| YOUR TASK |
Starting at the first line of the data below, repeat each line word for word up to and including the line with "Cicinia Soft Satin".

(Before-and-after change records)

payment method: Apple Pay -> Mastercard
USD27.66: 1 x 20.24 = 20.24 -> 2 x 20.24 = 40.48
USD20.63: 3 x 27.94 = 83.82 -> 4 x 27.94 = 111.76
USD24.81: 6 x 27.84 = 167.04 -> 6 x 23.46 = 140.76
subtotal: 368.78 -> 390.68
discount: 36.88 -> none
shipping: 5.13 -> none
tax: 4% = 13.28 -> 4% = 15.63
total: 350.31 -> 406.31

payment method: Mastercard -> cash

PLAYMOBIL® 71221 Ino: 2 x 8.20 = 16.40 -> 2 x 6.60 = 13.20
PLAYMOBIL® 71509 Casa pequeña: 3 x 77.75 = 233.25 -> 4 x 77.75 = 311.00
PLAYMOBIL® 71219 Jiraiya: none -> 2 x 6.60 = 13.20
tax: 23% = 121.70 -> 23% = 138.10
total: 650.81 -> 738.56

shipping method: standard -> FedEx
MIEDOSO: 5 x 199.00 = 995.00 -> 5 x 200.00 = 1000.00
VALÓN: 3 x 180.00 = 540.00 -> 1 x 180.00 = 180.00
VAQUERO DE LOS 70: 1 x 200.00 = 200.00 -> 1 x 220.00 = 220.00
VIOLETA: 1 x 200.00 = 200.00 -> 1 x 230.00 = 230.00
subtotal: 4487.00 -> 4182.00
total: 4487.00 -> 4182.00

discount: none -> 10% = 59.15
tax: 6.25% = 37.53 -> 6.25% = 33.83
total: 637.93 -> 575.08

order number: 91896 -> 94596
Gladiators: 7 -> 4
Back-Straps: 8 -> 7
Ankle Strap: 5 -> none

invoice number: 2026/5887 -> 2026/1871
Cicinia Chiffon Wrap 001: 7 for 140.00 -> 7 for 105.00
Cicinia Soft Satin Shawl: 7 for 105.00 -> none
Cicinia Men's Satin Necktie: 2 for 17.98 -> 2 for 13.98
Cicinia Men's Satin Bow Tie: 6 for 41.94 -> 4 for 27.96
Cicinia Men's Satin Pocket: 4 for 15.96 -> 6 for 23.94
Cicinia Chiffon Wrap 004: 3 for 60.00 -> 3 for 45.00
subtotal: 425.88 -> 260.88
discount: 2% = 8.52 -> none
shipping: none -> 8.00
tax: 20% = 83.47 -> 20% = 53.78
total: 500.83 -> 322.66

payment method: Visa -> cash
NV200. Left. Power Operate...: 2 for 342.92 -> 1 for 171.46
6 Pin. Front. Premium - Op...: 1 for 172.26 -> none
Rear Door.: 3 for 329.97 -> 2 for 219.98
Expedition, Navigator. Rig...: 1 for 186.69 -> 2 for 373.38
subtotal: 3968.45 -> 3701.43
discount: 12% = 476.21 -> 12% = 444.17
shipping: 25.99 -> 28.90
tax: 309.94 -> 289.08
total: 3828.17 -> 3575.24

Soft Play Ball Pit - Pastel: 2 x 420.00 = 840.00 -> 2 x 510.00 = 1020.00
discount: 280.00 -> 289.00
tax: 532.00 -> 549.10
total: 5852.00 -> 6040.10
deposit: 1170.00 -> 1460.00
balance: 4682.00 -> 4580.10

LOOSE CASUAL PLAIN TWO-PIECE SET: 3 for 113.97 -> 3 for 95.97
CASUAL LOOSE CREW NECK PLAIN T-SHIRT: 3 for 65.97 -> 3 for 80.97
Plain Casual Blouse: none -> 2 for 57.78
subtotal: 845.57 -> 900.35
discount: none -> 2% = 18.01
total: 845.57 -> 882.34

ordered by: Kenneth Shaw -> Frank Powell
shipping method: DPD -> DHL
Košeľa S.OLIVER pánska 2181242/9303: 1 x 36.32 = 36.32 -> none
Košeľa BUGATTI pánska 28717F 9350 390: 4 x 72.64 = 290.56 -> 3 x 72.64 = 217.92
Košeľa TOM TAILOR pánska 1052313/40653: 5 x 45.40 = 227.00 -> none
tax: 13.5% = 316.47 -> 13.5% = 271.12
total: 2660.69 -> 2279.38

| WRITTEN ANSWER |
payment method: Apple Pay -> Mastercard
USD27.66: 1 x 20.24 = 20.24 -> 2 x 20.24 = 40.48
USD20.63: 3 x 27.94 = 83.82 -> 4 x 27.94 = 111.76
USD24.81: 6 x 27.84 = 167.04 -> 6 x 23.46 = 140.76
subtotal: 368.78 -> 390.68
discount: 36.88 -> none
shipping: 5.13 -> none
tax: 4% = 13.28 -> 4% = 15.63
total: 350.31 -> 406.31

payment method: Mastercard -> cash

PLAYMOBIL® 71221 Ino: 2 x 8.20 = 16.40 -> 2 x 6.60 = 13.20
PLAYMOBIL® 71509 Casa pequeña: 3 x 77.75 = 233.25 -> 4 x 77.75 = 311.00
PLAYMOBIL® 71219 Jiraiya: none -> 2 x 6.60 = 13.20
tax: 23% = 121.70 -> 23% = 138.10
total: 650.81 -> 738.56

shipping method: standard -> FedEx
MIEDOSO: 5 x 199.00 = 995.00 -> 5 x 200.00 = 1000.00
VALÓN: 3 x 180.00 = 540.00 -> 1 x 180.00 = 180.00
VAQUERO DE LOS 70: 1 x 200.00 = 200.00 -> 1 x 220.00 = 220.00
VIOLETA: 1 x 200.00 = 200.00 -> 1 x 230.00 = 230.00
subtotal: 4487.00 -> 4182.00
total: 4487.00 -> 4182.00

discount: none -> 10% = 59.15
tax: 6.25% = 37.53 -> 6.25% = 33.83
total: 637.93 -> 575.08

order number: 91896 -> 94596
Gladiators: 7 -> 4
Back-Straps: 8 -> 7
Ankle Strap: 5 -> none

invoice number: 2026/5887 -> 2026/1871
Cicinia Chiffon Wrap 001: 7 for 140.00 -> 7 for 105.00
Cicinia Soft Satin Shawl: 7 for 105.00 -> none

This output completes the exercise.